[proofplan] We first show that the infimum cannot be $-\infty$: otherwise a sequence with energies tending to $-\infty$ would be bounded by coercivity, hence would have a weakly convergent subsequence, contradicting weak lower semicontinuity. Once the infimum is known to be finite, we choose a minimizing sequence. Coercivity gives boundedness, reflexivity gives weak subsequential compactness, weak closedness keeps the limit admissible, and weak lower semicontinuity identifies the limit as a minimizer. [/proofplan]

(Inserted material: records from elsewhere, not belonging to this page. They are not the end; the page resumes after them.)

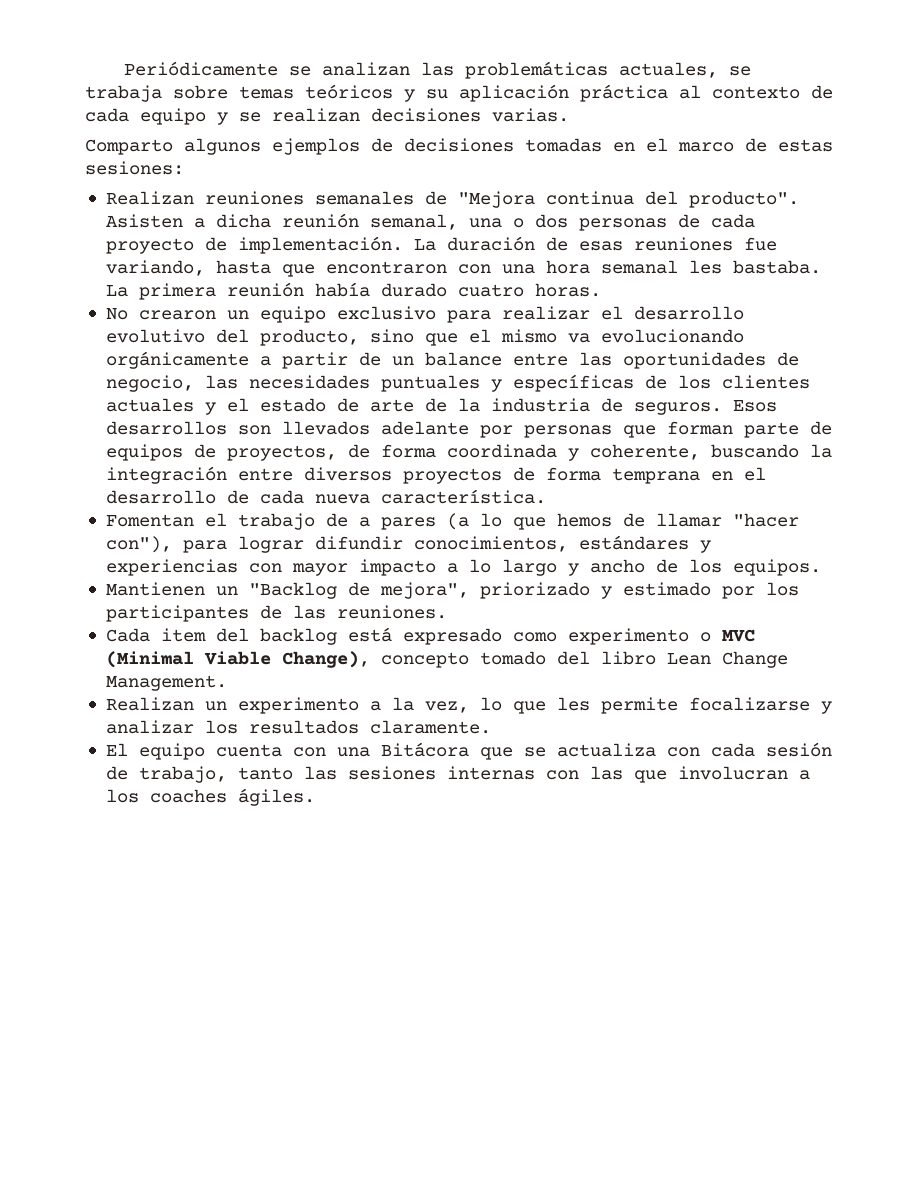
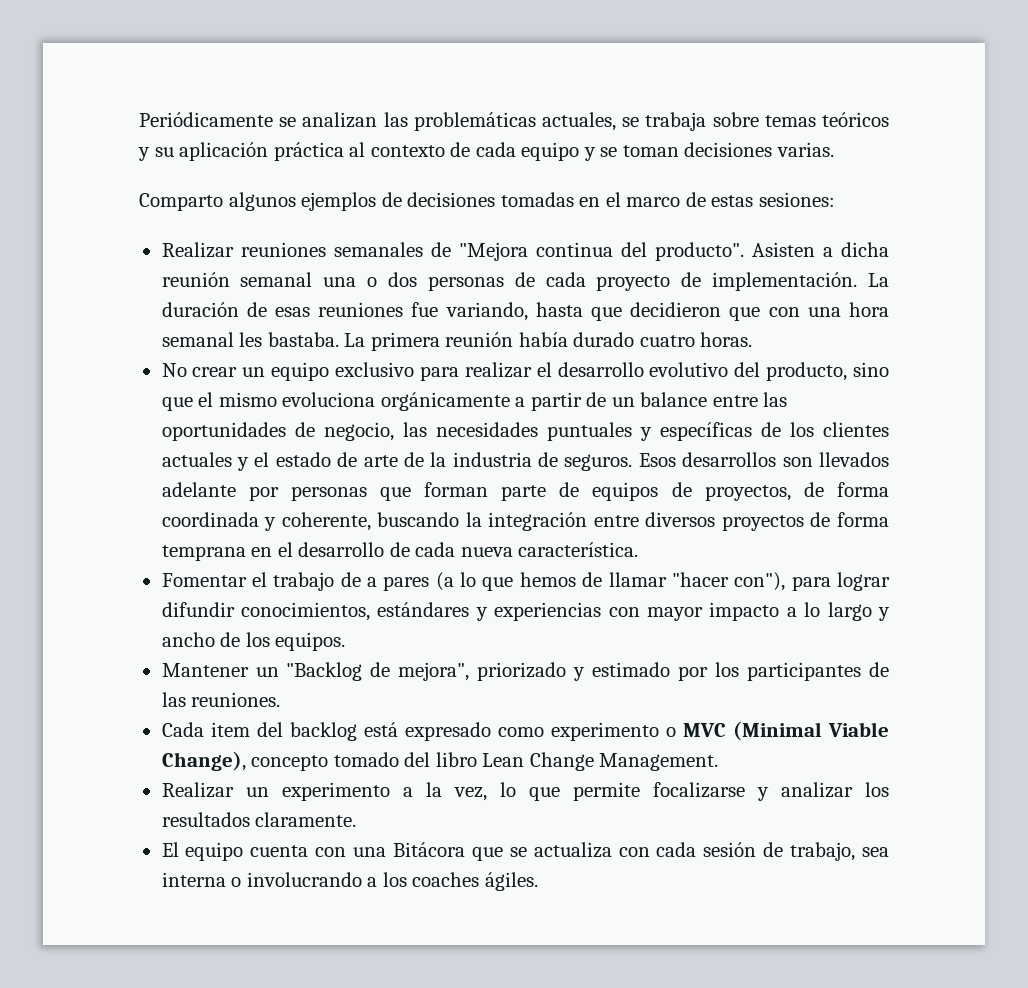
- Periódicamente se analizan las problemáticas actuales, se trabaja sobre temas teóricos y su aplicación práctica al contexto de cada equipo y se realizan decisiones varias.
+ Periódicamente se analizan las problemáticas actuales, se trabaja sobre temas teóricos y su aplicación práctica al contexto de cada equipo y se toman decisiones varias.
- Realizan reuniones semanales de "Mejora continua del producto".
+ Realizar reuniones semanales de "Mejora continua del producto".
- Asisten a dicha reunión semanal, una o dos personas de cada proyecto de implementación.
+ Asisten a dicha reunión semanal una o dos personas de cada proyecto de implementación.
- La duración de esas reuniones fue variando, hasta que encontraron con una hora semanal les bastaba.
+ La duración de esas reuniones fue variando, hasta que decidieron que con una hora semanal les bastaba.
- No crearon un equipo exclusivo para realizar el desarrollo evolutivo del producto, sino que el mismo va evolucionando orgánicamente a partir de un balance entre las oportunidades de negocio, las necesidades puntuales y específicas de los clientes actuales y el estado de arte de la industria de seguros.
+ No crear un equipo exclusivo para realizar el desarrollo evolutivo del producto, sino que el mismo evoluciona orgánicamente a partir de un balance entre las oportunidades de negocio, las necesidades puntuales y específicas de los clientes actuales y el estado de arte de la industria de seguros.
- Fomentan el trabajo de a pares (a lo que hemos de llamar "hacer con"), para lograr difundir conocimientos, estándares y experiencias con mayor impacto a lo largo y ancho de los equipos.
+ Fomentar el trabajo de a pares (a lo que hemos de llamar "hacer con"), para lograr difundir conocimientos, estándares y experiencias con mayor impacto a lo largo y ancho de los equipos.
- Mantienen un "Backlog de mejora", priorizado y estimado por los participantes de las reuniones.
+ Mantener un "Backlog de mejora", priorizado y estimado por los participantes de las reuniones.
- Realizan un experimento a la vez, lo que les permite focalizarse y analizar los resultados claramente.
+ Realizar un experimento a la vez, lo que permite focalizarse y analizar los resultados claramente.
- El equipo cuenta con una Bitácora que se actualiza con cada sesión de trabajo, tanto las sesiones internas con las que involucran a los coaches ágiles.
+ El equipo cuenta con una Bitácora que se actualiza con cada sesión de trabajo, sea interna o involucrando a los coaches ágiles.

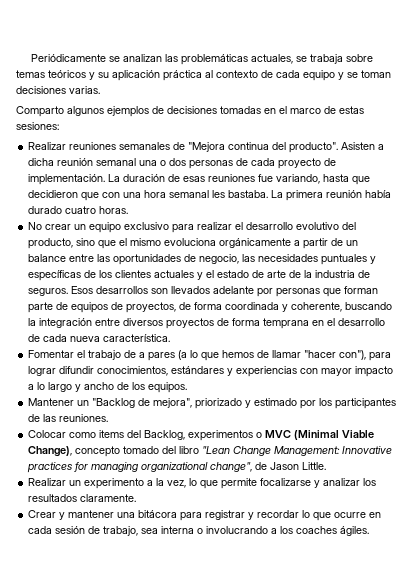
- Cada item del backlog está expresado como experimento o MVC (Minimal Viable Change), concepto tomado del libro Lean Change Management.
+ Colocar como items del Backlog, experimentos o MVC (Minimal Viable Change), concepto tomado del libro "Lean Change Management: Innovative practices for managing organizational change", de Jason Little.
- El equipo cuenta con una Bitácora que se actualiza con cada sesión de trabajo, sea interna o involucrando a los coaches ágiles.
+ Crear y mantener una bitácora para registrar y recordar lo que ocurre en cada sesión de trabajo, sea interna o involucrando a los coaches ágiles.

[step:Rule out the possibility that the infimum is $-\infty$] Let $\mathbb N=\{1,2,3,\dots\}$ denote the positive integers. Define \begin{align*} m:=\inf_{u\in\mathcal A}I[u]. \end{align*} By hypothesis, $m<\infty$. Suppose, for contradiction, that $m=-\infty$. Then for each $k\in\mathbb N$ there exists $u_k\in\mathcal A$ such that \begin{align*} I[u_k]\le -k. \end{align*} In particular, $I[u_k]\le 0$ for every $k\in\mathbb N$. By coercivity with $M=0$, there exists $R_0>0$ such that \begin{align*} \|u_k\|_X\le R_0 \end{align*} for every $k\in\mathbb N$. Since $X$ is reflexive, every bounded sequence in $X$ has a weakly convergent subsequence. Hence there exist a subsequence $(u_{k_j})_{j=1}^{\infty}$ and an element $u\in X$ such that \begin{align*} u_{k_j}\rightharpoonup u \end{align*} weakly in $X$. Since $\mathcal A$ is sequentially weakly closed and $u_{k_j}\in\mathcal A$ for every $j\in\mathbb N$, we have $u\in\mathcal A$. Sequential weak lower semicontinuity of $I$ gives \begin{align*} I[u]\le \liminf_{j\to\infty}I[u_{k_j}]. \end{align*} But $I[u_{k_j}]\le -k_j$ and $k_j\to\infty$, so \begin{align*} \liminf_{j\to\infty}I[u_{k_j}]=-\infty. \end{align*} Thus $I[u]\le -\infty$, impossible because $I$ takes values in $(-\infty,\infty]$. Therefore \begin{align*} -\infty<m<\infty. \end{align*} [/step]

[step:Choose a minimizing sequence with uniformly bounded energy]Since $m=\inf_{\mathcal A}I$ is finite, for every $k\in\mathbb N$ there exists $u_k\in\mathcal A$ such that \begin{align*} I[u_k]\le m+\frac{1}{k}. \end{align*} The sequence $(u_k)_{k=1}^{\infty}$ is a minimizing sequence, because \begin{align*} m\le I[u_k]\le m+\frac{1}{k} \end{align*} for every $k\in\mathbb N$, and hence \begin{align*} \lim_{k\to\infty}I[u_k]=m. \end{align*} Since $m+1\in\mathbb R$ and $I[u_k]\le m+1$ for every $k\in\mathbb N$, coercivity with $M=m+1$ gives a constant $R_{m+1}>0$ such that \begin{align*} \|u_k\|_X\le R_{m+1} \end{align*} for every $k\in\mathbb N$.[/step]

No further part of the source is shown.